* **What is being asked**
What you return must be an exact copy of the lines in the listing below between the line holding "2017: 780 -> 675" and the line holding "2022-01-29: none -> 0.124", inclusive, and nothing more.

========================

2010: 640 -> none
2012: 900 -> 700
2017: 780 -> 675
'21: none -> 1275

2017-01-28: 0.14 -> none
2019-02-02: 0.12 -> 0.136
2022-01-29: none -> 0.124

========================

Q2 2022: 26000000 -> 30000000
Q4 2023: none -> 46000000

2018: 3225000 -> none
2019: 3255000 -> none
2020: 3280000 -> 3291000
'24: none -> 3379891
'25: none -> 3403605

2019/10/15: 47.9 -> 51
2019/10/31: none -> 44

========================

* **Answer box**
2017: 780 -> 675
'21: none -> 1275

2017-01-28: 0.14 -> none
2019-02-02: 0.12 -> 0.136
2022-01-29: none -> 0.124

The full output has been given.